In summary, the PPARγ lipodystrophy-associated mutations R212Q and E379K, located in the hinge and LBD, respectively, both markedly destabilize the binding of the PPARγ:RXR heterodimer to natural imperfect PPREs but through effects on different interfaces.
E379K and R212Q mutants impair adipogenic capacity of PPARγ
To investigate how these mutations affect the epigenomic and transcriptional effects of PPARγ in chromatin, we took advantage of our recently developed model system based on immortalized PPARγ−/− mouse embryonic fibroblasts stably transduced to express high levels of coxakie adenoviral receptor (CAR) for efficient uptake of adenoviruses (PPARγ−/− MEF-CARs)6. We have previously shown that short-term exposure of these cells to adenoviruses expressing PPARγ leads to the activation of PPARγ-target enhancers and induction of many adipocyte genes. We, therefore, introduced the R212Q and E379K mutations into the corresponding sites in murine PPARγ and titrated the adenoviral vectors to express similar levels of WT and mutant PPARγ in PPARγ−/− MEF-CAR cells (Fig. 4a, b). Following 2 h of exposure to adenovirus, the medium was removed, and cells were stimulated with an adipogenic cocktail. Interestingly, after seven days of incubation, cells transduced with WT PPARγ accumulate lipids and express adipocyte marker genes, whereas differentiation is much less efficient in cells transduced with the mutant PPARs (Fig. 4c, d). These findings indicate that the ability of PPARγ to drive adipocyte differentiation is impaired by both mutations but most markedly by the R212Q mutation.
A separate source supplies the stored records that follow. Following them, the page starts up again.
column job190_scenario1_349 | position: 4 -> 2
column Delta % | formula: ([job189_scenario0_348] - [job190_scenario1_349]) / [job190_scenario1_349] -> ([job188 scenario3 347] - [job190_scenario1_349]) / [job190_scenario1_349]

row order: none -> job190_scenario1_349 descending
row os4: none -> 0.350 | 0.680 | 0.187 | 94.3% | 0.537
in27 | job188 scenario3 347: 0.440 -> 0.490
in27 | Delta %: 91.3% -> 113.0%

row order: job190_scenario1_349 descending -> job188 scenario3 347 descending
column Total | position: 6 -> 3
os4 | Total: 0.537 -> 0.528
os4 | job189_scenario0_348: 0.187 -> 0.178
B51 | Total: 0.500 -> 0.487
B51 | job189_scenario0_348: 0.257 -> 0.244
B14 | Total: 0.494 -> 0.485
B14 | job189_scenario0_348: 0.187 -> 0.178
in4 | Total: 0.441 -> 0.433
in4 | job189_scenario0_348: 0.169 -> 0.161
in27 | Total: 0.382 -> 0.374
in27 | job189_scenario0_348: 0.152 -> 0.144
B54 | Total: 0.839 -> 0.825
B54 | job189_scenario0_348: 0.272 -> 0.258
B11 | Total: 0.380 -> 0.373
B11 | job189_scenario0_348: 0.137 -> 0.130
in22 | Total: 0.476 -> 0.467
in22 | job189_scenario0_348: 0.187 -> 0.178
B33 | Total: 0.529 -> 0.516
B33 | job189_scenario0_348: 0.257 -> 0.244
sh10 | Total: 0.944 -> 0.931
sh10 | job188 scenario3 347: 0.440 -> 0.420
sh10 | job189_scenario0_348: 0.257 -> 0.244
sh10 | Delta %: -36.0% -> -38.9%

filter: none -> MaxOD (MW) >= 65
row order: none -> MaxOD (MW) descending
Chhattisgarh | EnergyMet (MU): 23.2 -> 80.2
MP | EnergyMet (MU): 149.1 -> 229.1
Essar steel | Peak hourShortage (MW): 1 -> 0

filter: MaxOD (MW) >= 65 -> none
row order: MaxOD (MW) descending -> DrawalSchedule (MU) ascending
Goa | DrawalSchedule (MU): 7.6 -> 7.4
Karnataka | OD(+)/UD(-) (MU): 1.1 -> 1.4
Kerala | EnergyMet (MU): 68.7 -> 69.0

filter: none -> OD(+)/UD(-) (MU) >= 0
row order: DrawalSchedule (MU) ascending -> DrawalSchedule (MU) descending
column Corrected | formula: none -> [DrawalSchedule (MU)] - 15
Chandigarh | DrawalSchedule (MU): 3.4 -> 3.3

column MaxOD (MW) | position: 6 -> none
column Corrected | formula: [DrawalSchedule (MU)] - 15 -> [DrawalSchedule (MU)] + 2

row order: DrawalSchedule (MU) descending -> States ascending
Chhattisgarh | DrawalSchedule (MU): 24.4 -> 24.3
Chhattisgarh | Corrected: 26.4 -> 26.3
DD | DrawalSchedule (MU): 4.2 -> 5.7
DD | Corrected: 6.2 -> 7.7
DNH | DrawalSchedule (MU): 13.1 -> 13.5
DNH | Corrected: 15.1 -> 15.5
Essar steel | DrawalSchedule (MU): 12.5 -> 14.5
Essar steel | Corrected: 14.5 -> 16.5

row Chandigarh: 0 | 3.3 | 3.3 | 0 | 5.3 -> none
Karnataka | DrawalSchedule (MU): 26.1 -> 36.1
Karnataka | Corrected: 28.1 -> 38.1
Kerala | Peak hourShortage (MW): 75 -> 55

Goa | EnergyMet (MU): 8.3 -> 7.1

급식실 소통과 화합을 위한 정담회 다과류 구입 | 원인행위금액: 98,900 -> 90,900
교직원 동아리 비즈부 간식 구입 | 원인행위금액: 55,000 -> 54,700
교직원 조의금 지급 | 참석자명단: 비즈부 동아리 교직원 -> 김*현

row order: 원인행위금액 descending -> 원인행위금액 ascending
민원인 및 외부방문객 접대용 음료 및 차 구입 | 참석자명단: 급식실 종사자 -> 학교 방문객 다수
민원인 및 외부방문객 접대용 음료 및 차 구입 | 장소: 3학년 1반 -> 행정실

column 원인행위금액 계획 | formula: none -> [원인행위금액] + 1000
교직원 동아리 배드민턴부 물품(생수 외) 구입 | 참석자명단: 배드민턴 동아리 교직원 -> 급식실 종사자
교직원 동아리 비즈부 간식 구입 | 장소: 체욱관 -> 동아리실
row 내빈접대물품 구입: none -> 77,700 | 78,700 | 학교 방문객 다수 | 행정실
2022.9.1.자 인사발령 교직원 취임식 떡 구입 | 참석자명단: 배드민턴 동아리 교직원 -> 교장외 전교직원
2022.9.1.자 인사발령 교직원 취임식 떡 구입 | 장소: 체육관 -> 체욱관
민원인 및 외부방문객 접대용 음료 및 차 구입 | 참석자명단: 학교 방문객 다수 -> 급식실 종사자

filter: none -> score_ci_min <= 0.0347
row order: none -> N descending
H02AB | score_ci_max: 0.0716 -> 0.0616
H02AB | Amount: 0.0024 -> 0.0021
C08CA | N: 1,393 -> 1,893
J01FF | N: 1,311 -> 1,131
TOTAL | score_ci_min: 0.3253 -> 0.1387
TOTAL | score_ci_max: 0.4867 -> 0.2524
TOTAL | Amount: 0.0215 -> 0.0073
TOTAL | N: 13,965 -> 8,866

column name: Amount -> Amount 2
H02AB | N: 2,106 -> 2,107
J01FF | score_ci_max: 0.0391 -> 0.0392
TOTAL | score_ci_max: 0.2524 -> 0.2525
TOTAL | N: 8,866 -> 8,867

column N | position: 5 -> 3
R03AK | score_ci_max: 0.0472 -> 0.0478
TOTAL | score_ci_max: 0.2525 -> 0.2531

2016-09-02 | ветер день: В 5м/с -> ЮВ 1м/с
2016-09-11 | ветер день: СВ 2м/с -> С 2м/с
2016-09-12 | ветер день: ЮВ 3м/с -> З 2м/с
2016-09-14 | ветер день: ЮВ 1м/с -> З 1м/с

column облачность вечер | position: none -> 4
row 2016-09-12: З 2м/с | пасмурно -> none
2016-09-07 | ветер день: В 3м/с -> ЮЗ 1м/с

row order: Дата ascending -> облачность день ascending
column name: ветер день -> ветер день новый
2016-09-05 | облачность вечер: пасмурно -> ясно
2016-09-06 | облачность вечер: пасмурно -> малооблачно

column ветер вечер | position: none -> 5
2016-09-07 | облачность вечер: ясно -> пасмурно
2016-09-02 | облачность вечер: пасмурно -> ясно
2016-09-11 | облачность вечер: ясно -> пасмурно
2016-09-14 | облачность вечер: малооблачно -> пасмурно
E379K and R212Q mutants compromise acute activation of a subset of target genes
To obtain molecular insights into the mechanisms underlying the reduced adipogenic potential of the PPARγ mutants (Fig. 4), we compared the ability of adenovirally expressed WT and mutant PPARγ to acutely activate gene expression in PPARγ−/− MEF-CAR cells in the presence of rosiglitazone (Fig. 5a). In this setting, PPARγ-WT expression changes the expression of 399 genes (DESeq2, false discovery rate (FDR) < 5% and fold change PPARγ-WT vs Control ≥ 1.5 or ≤ −1.5), with 277 genes being induced and 122 genes being repressed compared to control cells (Fig. 5b and Supplementary Tables 2, 3). For further analyses, we focused on the genes induced by PPARγ-WT, as the mechanisms underlying PPARγ-mediated gene repression are less well understood and likely indirect22,23. As expected, genes induced by PPARγ-WT are enriched in adipocyte-related GO-categories (e.g., lipid droplet organization, lipid storage, cellular triglyceride homeostasis, fat cell differentiation), and genes that contribute most to both PC1 and PC2 in the principal component analysis (PCA), are primarily genes related to adipocyte biology (Fig. 5c and Supplementary Table 4). Notably, and in line with the adipogenic effect (Fig. 4), cells expressing PPARγ-R212Q are closer to control cells in the PCA plot compared with cells expressing PPARγ-E379K (Fig. 5c), indicating that the R212Q mutant more dramatically affects the ability of PPARγ to acutely activate target genes (Fig. 5a).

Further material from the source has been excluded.